• [Records to use]
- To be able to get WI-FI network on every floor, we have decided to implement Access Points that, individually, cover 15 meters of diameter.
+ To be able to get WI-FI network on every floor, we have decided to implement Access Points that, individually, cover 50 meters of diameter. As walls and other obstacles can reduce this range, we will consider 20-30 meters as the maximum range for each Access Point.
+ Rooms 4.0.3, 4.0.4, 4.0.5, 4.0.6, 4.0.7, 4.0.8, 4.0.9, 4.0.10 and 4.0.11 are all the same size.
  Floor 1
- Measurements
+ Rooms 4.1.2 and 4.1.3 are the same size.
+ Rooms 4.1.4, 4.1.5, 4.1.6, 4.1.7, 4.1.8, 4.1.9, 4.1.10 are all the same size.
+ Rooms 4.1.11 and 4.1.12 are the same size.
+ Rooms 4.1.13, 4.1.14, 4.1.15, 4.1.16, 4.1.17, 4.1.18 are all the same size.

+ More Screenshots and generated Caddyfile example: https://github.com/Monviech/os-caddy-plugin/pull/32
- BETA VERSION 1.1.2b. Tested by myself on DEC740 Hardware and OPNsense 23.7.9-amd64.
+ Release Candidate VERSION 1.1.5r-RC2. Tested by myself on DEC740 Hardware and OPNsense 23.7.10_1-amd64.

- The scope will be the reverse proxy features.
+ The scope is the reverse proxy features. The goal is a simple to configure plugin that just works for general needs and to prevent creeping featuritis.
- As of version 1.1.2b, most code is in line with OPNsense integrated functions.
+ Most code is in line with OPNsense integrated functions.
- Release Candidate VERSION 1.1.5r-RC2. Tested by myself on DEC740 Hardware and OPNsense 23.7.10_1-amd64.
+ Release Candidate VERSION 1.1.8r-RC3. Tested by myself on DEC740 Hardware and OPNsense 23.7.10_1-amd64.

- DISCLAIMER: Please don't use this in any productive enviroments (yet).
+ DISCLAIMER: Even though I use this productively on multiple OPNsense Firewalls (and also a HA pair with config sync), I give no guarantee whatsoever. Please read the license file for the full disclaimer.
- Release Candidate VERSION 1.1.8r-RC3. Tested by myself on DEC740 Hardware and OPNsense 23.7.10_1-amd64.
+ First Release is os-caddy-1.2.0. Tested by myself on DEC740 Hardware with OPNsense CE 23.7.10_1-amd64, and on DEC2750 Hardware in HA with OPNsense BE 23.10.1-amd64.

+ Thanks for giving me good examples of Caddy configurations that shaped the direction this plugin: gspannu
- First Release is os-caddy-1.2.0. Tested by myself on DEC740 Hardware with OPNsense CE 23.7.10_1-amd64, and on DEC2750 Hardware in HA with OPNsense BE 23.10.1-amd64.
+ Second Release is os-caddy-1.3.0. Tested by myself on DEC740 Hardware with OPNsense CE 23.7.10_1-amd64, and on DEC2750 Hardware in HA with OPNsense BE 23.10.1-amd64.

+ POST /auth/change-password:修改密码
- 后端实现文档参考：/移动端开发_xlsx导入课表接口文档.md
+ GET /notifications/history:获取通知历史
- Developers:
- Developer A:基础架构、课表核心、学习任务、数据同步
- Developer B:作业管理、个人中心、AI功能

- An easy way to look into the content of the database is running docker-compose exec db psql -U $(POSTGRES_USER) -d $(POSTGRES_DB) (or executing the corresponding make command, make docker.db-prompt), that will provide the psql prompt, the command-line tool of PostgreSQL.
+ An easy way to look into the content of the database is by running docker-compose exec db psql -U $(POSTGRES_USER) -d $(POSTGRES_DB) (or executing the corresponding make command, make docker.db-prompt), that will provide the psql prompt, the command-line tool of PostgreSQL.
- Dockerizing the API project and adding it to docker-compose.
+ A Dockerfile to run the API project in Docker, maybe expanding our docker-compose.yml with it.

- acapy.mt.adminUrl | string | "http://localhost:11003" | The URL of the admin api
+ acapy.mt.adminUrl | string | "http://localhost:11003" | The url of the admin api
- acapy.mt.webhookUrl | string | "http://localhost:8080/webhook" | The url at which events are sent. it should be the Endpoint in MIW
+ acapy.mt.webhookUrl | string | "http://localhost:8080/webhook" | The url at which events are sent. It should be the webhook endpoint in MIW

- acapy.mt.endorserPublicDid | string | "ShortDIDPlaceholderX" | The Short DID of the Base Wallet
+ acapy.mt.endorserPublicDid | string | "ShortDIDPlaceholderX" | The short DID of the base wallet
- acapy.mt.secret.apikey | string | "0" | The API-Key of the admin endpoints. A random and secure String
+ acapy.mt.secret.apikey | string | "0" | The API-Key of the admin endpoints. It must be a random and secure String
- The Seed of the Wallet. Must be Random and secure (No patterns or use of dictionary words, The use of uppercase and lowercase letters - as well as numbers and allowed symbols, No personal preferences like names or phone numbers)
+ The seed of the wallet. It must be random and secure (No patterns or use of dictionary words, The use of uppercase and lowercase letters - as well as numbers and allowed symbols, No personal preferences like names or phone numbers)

• [Problem] Return, unchanged, the run of lines above that opens with the line containing "prevent creeping featuritis." and closes with the line containing "- Release Candidate VERSION 1.1.8r-RC3.". Include both.

• [Expected answer]
+ The scope is the reverse proxy features. The goal is a simple to configure plugin that just works for general needs and to prevent creeping featuritis.
- As of version 1.1.2b, most code is in line with OPNsense integrated functions.
+ Most code is in line with OPNsense integrated functions.
- Release Candidate VERSION 1.1.5r-RC2. Tested by myself on DEC740 Hardware and OPNsense 23.7.10_1-amd64.
+ Release Candidate VERSION 1.1.8r-RC3. Tested by myself on DEC740 Hardware and OPNsense 23.7.10_1-amd64.

- DISCLAIMER: Please don't use this in any productive enviroments (yet).
+ DISCLAIMER: Even though I use this productively on multiple OPNsense Firewalls (and also a HA pair with config sync), I give no guarantee whatsoever. Please read the license file for the full disclaimer.
- Release Candidate VERSION 1.1.8r-RC3. Tested by myself on DEC740 Hardware and OPNsense 23.7.10_1-amd64.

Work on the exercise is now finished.